No longer just the big names that are getting singled out
SMBs are increasingly the victims of cyber criminals, but with stretched budgets they are struggling to keep their business secure, says Kaspersky Lab.
The number of cyber attacks have increased over the past couple of years, though the most visible incidents are always the most high profile enterprises.
This increase in attacks is contributing to the real and current risk that faces SMBs, the antivirus vendor says, as criminals begin to target their attacks at specific businesses.
“For about ten years we have faced cyber crime – malicious code for profit,” David Emm, Senior Security Researcher said at a Kaspersky Lab roundtable discussion today. “In general that has been attacks that are random and speculative in nature.”
There has however been an increase in the number of attacks aimed at specific businesses, he says, and in many cases smaller ones which are not as prepared to protect against attacks.
“Over the past two years we have seen as increase in targeted attacks,” he said. “This is when cyber criminals know exactly who they want to go for, they gather their intelligence and frame their code and go after specific information – or they want to disrupt that business.”
SMBs are not immune to this threat he says, though they often fall into a false sense of security as the majority of visible cases are big name firms, such as LinkedIn.
“There is no organisation that is immune,” he says. “It can be very large organisations, or it can be very small organisations.”

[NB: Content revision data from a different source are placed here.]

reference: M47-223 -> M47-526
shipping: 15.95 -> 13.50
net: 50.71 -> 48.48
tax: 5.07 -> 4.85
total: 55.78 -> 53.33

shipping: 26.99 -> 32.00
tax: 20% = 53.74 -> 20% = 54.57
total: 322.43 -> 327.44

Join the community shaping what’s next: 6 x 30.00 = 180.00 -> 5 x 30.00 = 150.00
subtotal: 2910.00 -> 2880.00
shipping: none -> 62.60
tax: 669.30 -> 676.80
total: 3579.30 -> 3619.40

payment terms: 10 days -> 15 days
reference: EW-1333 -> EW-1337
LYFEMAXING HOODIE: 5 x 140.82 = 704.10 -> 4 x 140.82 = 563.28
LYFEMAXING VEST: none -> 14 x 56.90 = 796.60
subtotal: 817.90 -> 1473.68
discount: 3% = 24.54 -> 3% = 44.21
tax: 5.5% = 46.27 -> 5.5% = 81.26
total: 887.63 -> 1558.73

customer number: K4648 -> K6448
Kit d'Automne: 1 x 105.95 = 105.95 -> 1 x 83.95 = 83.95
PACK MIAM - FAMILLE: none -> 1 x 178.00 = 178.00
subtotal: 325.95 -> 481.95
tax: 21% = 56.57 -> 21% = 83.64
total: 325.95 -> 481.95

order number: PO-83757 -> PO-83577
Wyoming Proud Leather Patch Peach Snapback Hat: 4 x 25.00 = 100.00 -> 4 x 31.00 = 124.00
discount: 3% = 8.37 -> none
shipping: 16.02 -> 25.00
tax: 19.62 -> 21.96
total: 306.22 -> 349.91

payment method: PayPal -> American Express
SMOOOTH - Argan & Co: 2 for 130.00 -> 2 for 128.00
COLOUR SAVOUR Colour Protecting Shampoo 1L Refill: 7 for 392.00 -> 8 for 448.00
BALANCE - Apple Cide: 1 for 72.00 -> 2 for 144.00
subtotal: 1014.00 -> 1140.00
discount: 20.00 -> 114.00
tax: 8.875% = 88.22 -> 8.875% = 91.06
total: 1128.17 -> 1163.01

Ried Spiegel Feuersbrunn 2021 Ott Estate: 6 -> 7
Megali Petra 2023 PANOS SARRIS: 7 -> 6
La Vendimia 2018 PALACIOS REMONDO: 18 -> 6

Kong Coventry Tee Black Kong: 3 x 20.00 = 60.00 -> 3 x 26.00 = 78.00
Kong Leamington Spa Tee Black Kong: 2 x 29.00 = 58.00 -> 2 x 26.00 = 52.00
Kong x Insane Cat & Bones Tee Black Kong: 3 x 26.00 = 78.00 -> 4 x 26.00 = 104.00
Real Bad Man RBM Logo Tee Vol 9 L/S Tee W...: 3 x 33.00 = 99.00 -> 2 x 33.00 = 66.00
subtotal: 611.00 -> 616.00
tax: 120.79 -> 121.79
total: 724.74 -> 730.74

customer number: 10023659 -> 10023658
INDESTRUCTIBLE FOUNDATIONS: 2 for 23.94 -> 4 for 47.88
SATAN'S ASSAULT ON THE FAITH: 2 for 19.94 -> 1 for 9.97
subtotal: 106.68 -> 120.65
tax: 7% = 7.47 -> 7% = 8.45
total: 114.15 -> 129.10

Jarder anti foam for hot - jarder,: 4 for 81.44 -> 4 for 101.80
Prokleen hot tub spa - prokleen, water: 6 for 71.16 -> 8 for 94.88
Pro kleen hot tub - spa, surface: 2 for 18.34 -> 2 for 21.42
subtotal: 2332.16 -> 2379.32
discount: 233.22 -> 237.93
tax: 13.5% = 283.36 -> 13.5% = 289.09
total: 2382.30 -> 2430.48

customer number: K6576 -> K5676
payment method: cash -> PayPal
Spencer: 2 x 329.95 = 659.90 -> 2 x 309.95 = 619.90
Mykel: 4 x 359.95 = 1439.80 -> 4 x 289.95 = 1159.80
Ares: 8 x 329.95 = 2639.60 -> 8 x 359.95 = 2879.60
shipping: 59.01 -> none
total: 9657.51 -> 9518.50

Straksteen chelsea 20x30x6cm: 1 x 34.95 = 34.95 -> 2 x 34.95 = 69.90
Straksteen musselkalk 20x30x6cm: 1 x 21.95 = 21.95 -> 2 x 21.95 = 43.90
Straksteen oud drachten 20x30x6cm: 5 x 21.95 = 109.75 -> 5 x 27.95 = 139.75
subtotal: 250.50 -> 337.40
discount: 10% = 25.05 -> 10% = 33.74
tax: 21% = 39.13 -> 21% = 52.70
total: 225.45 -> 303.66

Emm’s comment echo MI5 boss Jonathan Evan’s comments earlier this week, about “astonishing” level of threat from cyber attack on UK businesses. He referred to one business which lost over £800 million due to espionage.
But cyber criminals are not only looking to land rewards of this size – increasingly it is those businesses with smaller budgets, and hence reduced ability to withstand newer, more targeted attacks.
Part of this is due to the increasingly mobile workforce adding to the plethora of threats that face business security, with enthusiasm to use a wider range of devices in the workplace that are susceptible to being compromised.
“The complexities are increasing really astronomically, and the resources are not – the resources are finite – and in some cases they are contracting,” said Peter Beardsmore, Senior Director of Products and Services at Kaspersky.
“In terms of what they have to face in their day to day life is a constantly increasing magnitude of things that they need to see and control and protect,” he says.
“The reality is that SMBs are an equal target.”